[Requirement]: In the listing that follows, find the lines with the string "file" and report how many there are, without commentary.
====
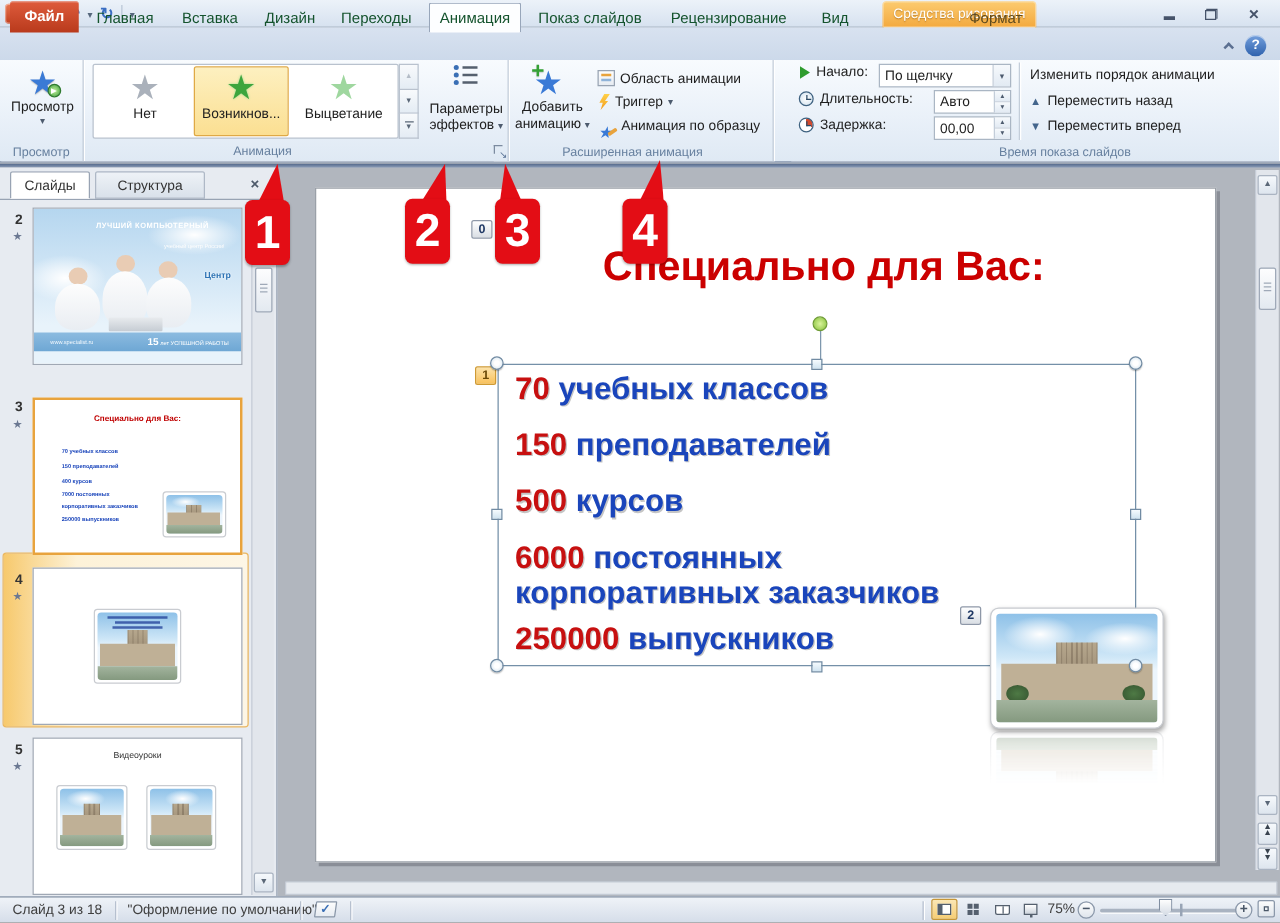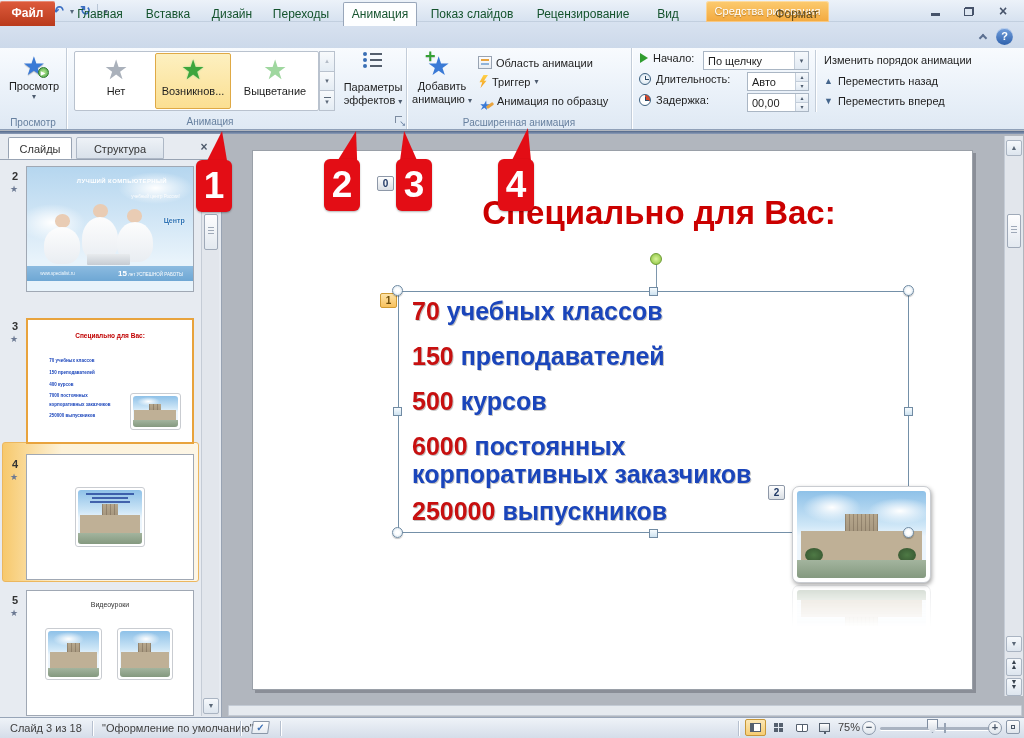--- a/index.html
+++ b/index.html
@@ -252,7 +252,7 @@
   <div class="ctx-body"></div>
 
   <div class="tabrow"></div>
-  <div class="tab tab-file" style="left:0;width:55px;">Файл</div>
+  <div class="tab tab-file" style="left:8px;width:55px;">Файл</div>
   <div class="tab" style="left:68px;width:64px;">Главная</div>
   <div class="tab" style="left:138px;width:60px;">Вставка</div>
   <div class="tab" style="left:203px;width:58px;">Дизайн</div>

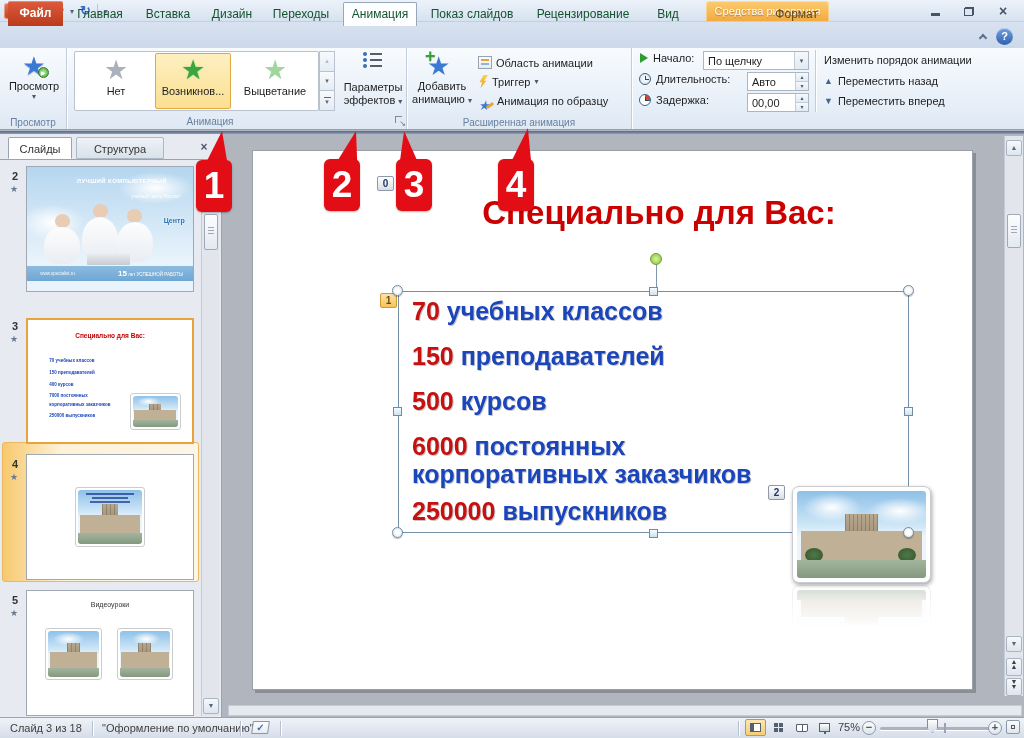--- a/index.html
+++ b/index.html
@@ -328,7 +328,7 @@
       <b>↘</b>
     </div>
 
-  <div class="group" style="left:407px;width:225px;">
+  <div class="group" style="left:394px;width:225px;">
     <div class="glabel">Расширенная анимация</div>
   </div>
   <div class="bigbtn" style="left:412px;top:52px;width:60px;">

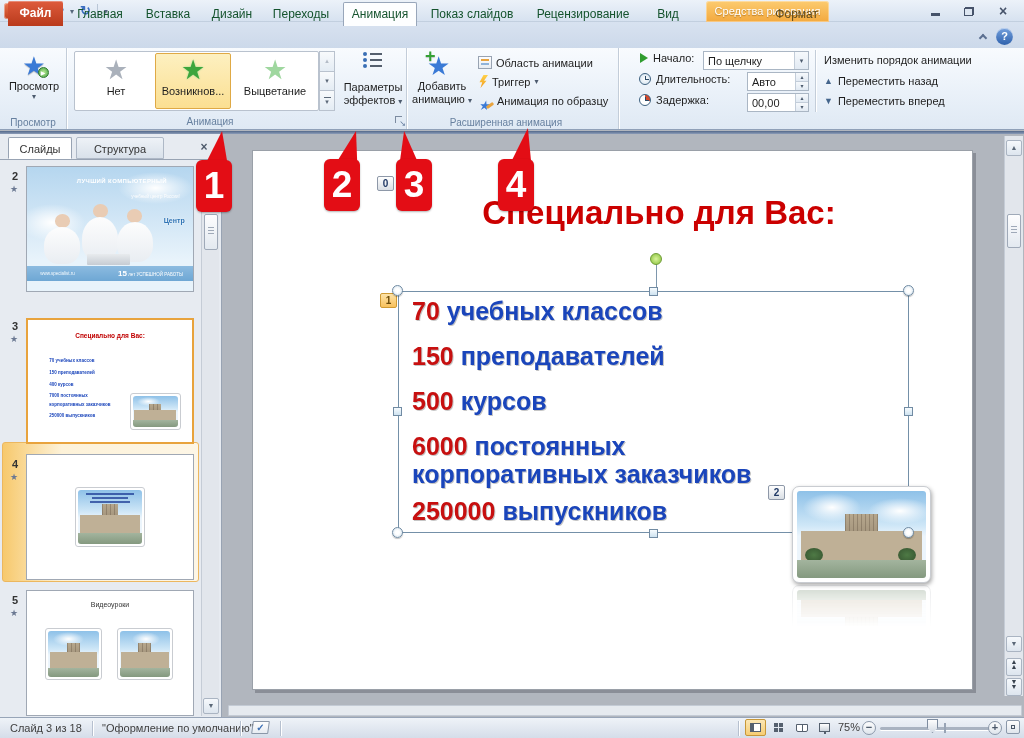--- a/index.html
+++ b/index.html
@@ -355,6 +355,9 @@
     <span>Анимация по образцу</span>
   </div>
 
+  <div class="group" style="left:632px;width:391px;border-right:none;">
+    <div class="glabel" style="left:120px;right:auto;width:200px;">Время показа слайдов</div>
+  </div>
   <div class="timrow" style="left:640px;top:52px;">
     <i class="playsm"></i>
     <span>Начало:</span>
====
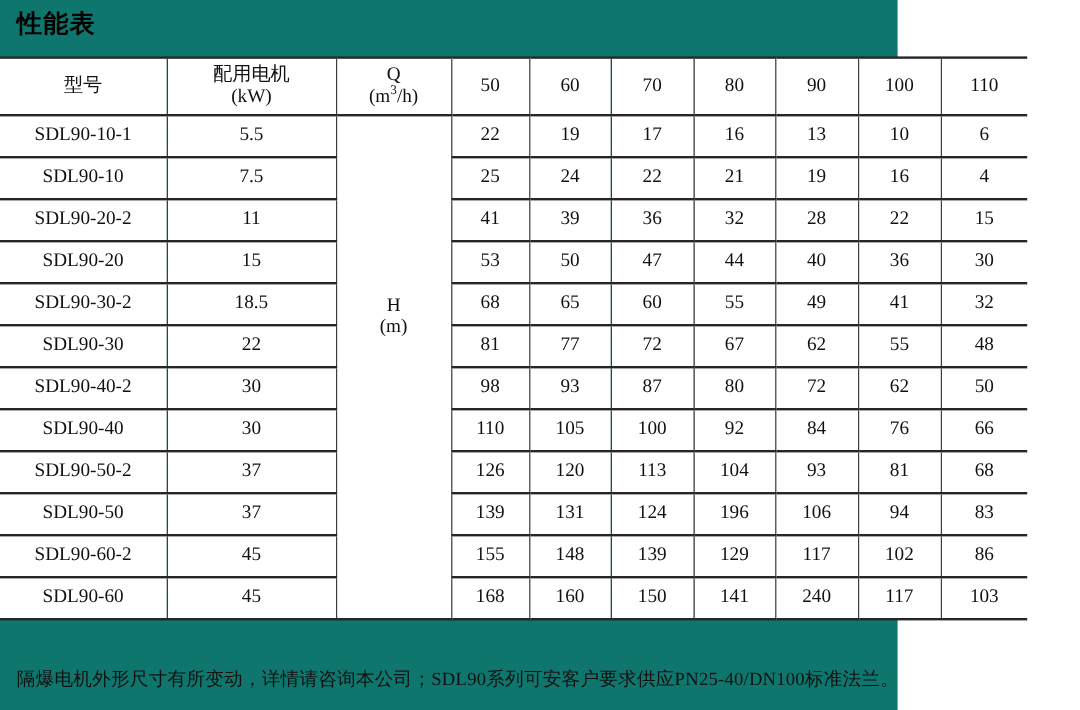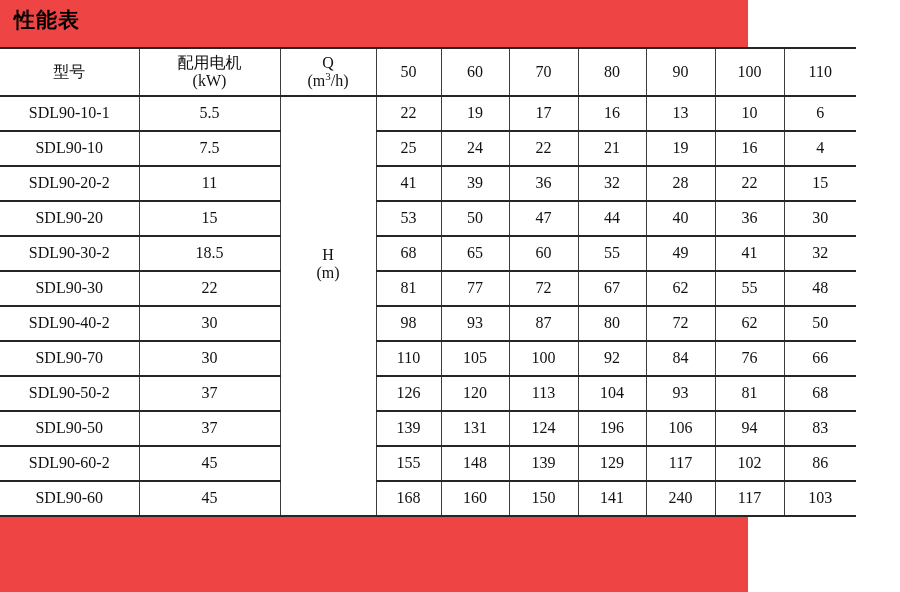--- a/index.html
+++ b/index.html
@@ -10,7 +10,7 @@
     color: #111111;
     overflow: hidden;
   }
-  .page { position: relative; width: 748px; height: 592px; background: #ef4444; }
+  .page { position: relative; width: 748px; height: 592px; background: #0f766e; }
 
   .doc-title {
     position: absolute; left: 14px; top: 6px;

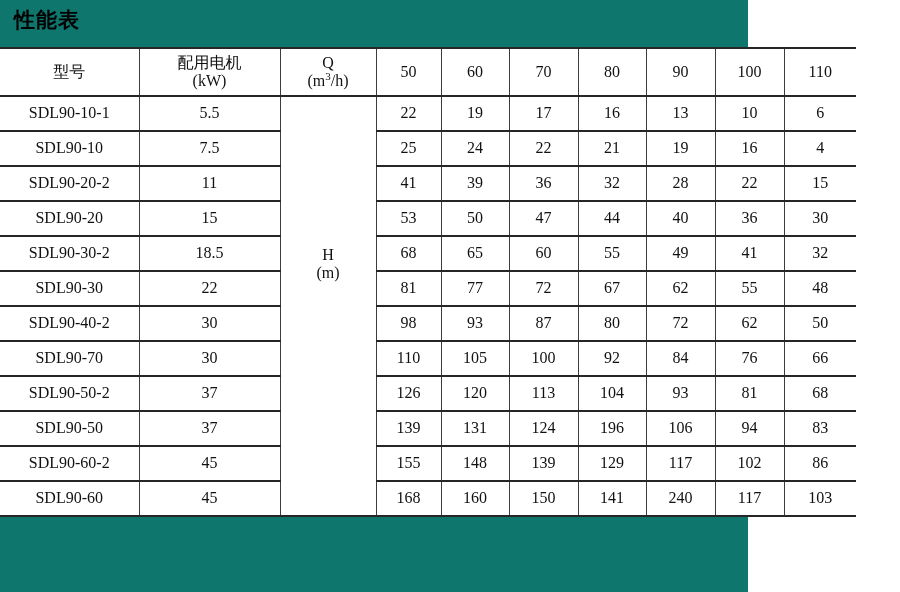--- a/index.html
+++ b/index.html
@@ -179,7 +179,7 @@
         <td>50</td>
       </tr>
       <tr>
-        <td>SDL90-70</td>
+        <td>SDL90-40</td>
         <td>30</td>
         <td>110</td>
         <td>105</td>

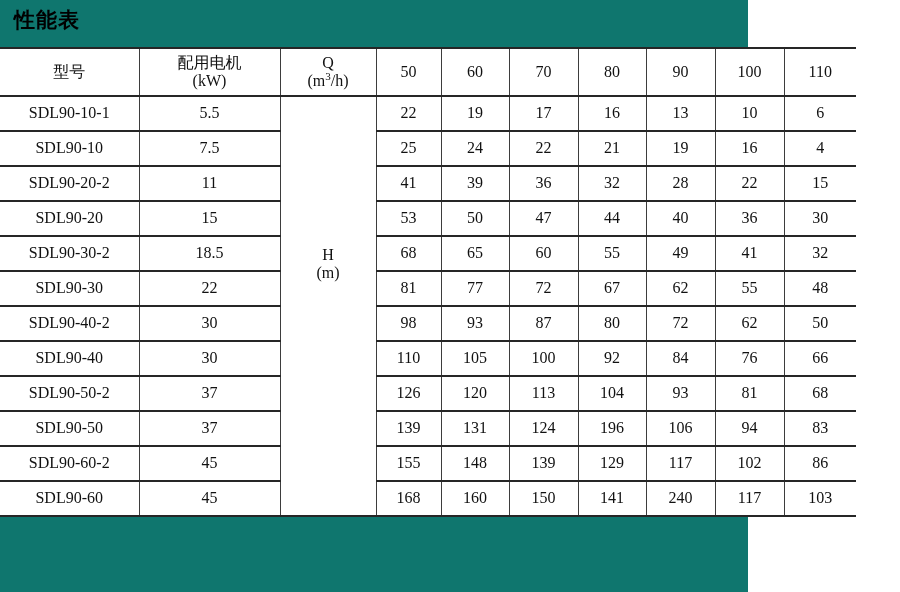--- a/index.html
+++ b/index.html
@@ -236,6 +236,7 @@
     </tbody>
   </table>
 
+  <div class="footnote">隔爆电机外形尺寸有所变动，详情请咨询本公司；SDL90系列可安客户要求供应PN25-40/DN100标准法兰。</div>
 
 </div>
====
[Exercise response]: 2